Pour la société, il est aussi malheureusement plus sécurisant de croire que la victime a fait quelque chose qui a provoqué l'événement, afin de garder intacte la croyance en un monde juste et bon au sein duquel les événements positifs sont plus fréquents que les événements négatifs.


Un manque de soutien de l'entourage ou des comportements négatifs à l'égard de la victime aggravent les symptômes post-traumatiques.

Conseils aux victimes et aux proches


À la suite d'un événement traumatique, il est essentiel que la victime soit soutenue, comprise et entendue. Pour les proches, offrez un soutien émotionnel: écouter la personne, essayer de la comprendre, donner de lui de l'affection et de la tendresse. Plus encore, offrez également un soutien technique: donnez des conseils, rendez service, préparez un repas ou aidez financièrement la personne.


Pour les victimes, n'hésitez pas à communiquer vos besoins à votre entourage et de vous affirmer lorsqu'un commentaire négatif vous est porté.
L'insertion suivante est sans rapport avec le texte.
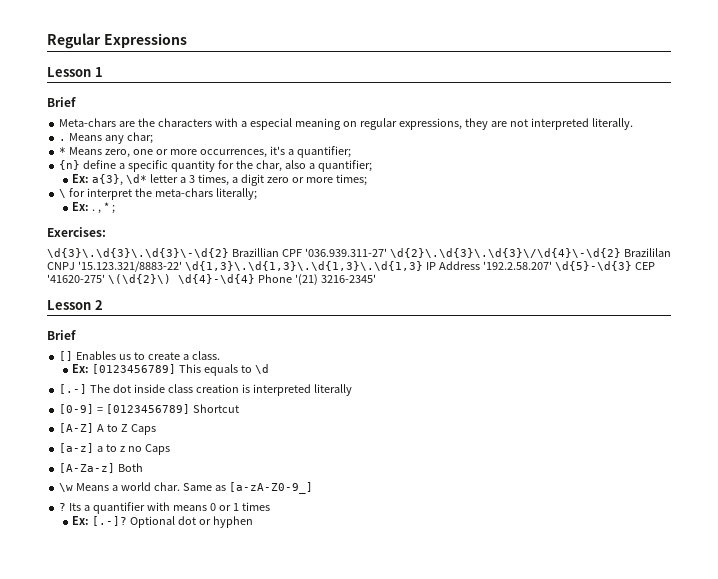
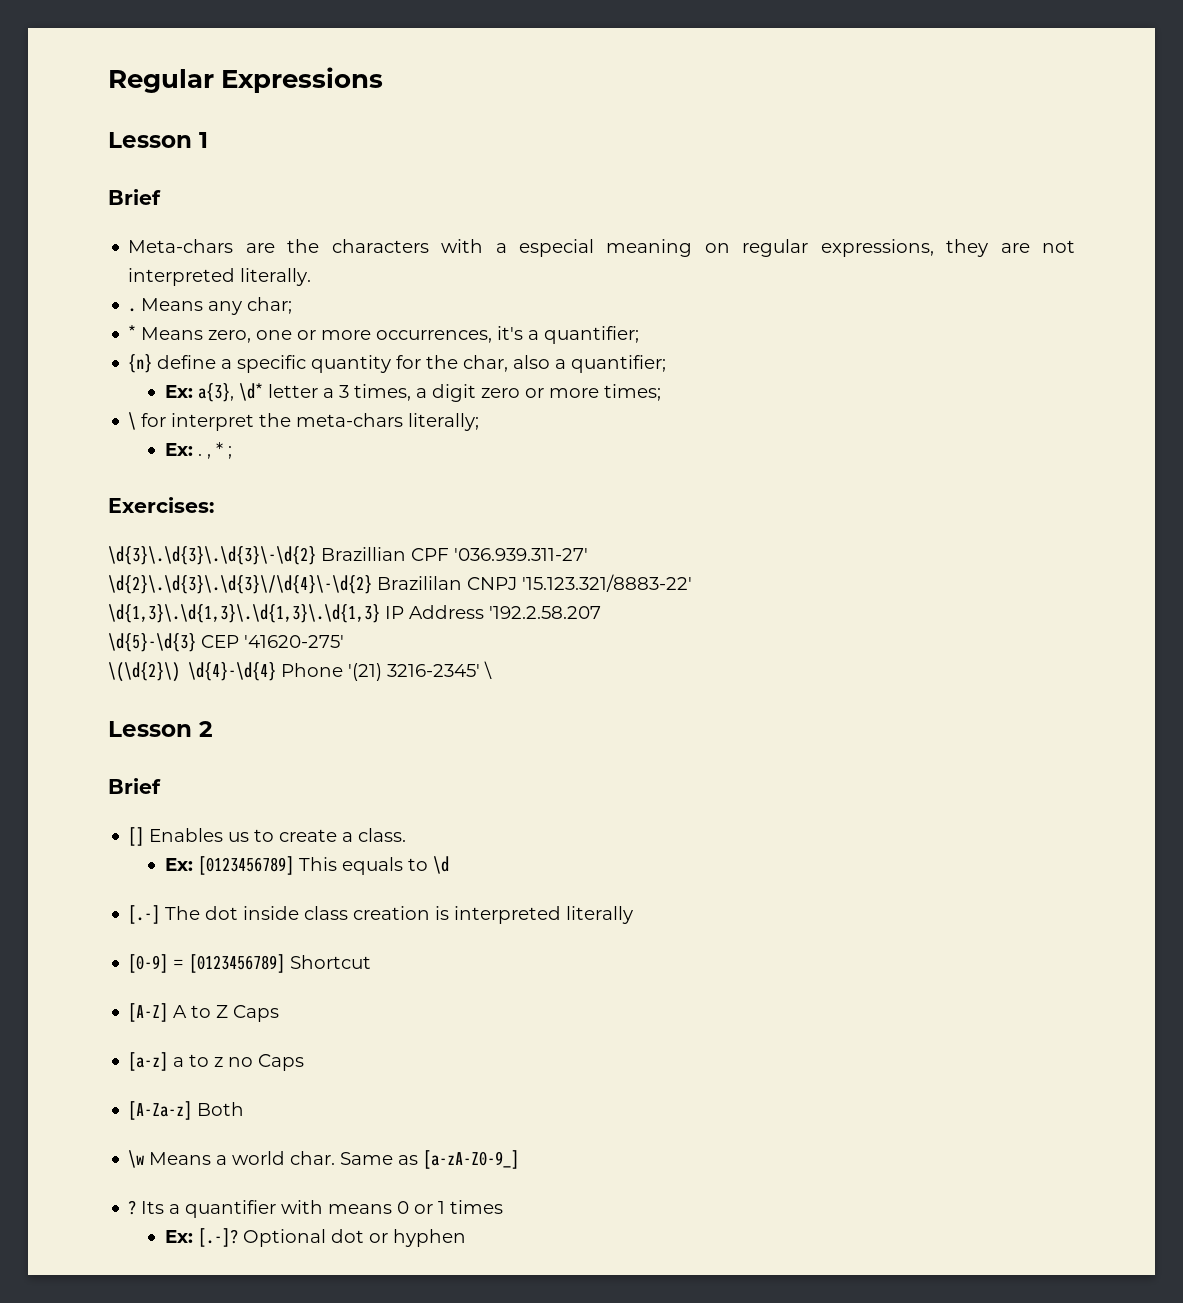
(387, 252) none -> (588, 554) //
(182, 266) none -> (692, 583) //
[482,261,552,270] '192.2.58.207' -> [489,606,601,619] '192.2.58.207 //
(105, 278) none -> (344, 641) //
(376, 278) none -> [484,661,492,679] \

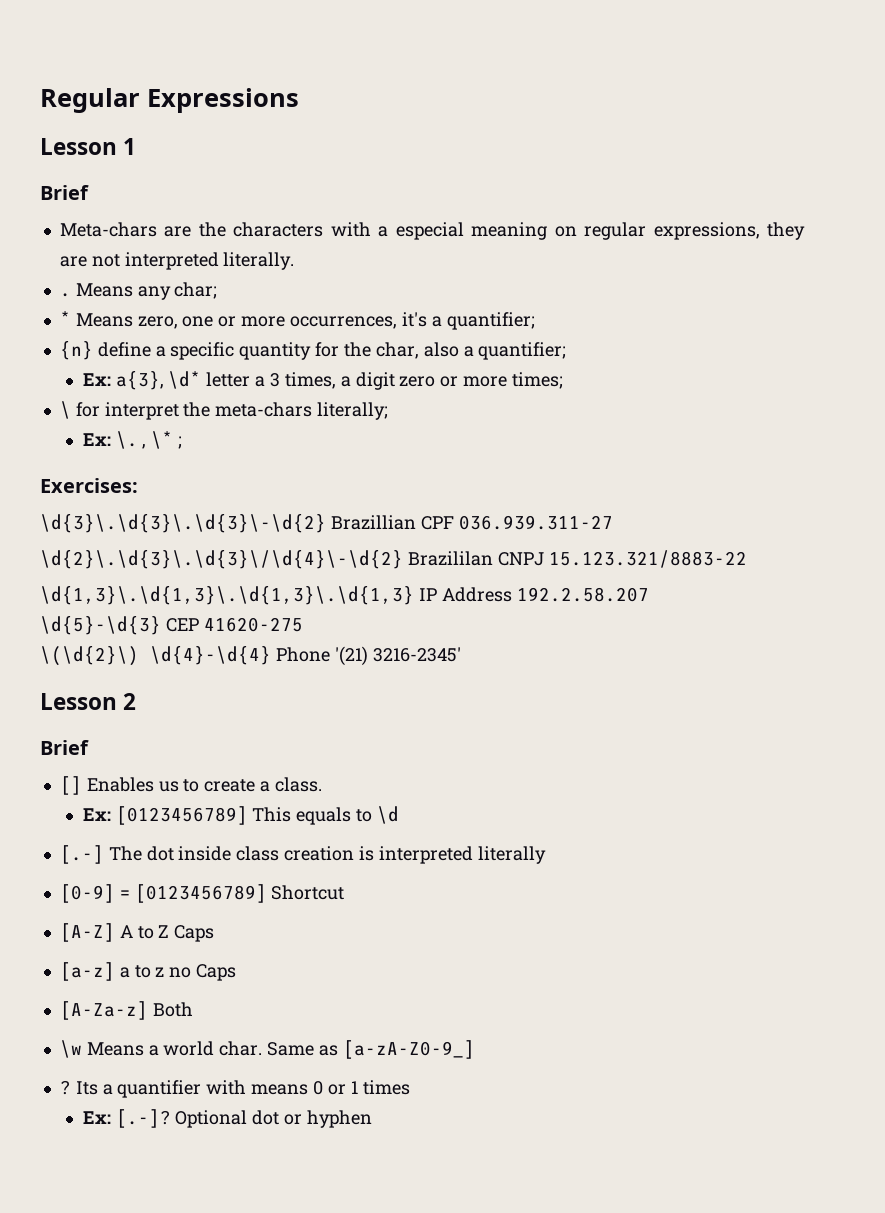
[197,442,223,459] . , * -> [115,431,174,449] \. , \*
[454,548,588,561] '036.939.311-27' -> [458,515,613,530] 036.939.311-27
[522,574,692,592] '15.123.321/8883-22' -> [548,550,747,568] 15.123.321/8883-22
[489,606,601,619] '192.2.58.207 -> [516,587,649,602] 192.2.58.207
[244,635,344,648] '41620-275' -> [203,617,303,632] 41620-275
[484,661,492,679] \ -> (461, 654) none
Il est également important de bien saisir les processus psychologiques associés à un trauma. À cet égard, une lecture incontournable pour mieux comprendre les blessures secondaires et les symptômes post-traumatiques est le livre intitulé: Se relever d'un traumatisme: réapprendre à vivre et à faire confiance.



 

RÉFÉRENCES


Brewin, C. R., Andrews, B., & Valentine, J. D. (2000). «Meta-analysis of risk factors for posttraumatic stress disorder in trauma-exposed adults». Journal of consulting and clinical psychology, 68(5), 748.

Brillon, P. (2013). «Comment aider les victimes souffrant de stress post-traumatique: guide à l'intention des thérapeutes». Les Éditions Québec-Livres.

Van Ameringen, M., Mancini, C., Patterson, B., & Boyle, M. H. (2008). «Post‐traumatic stress disorder in Canada». CNS neuroscience & therapeutics, 14(3), 171-181.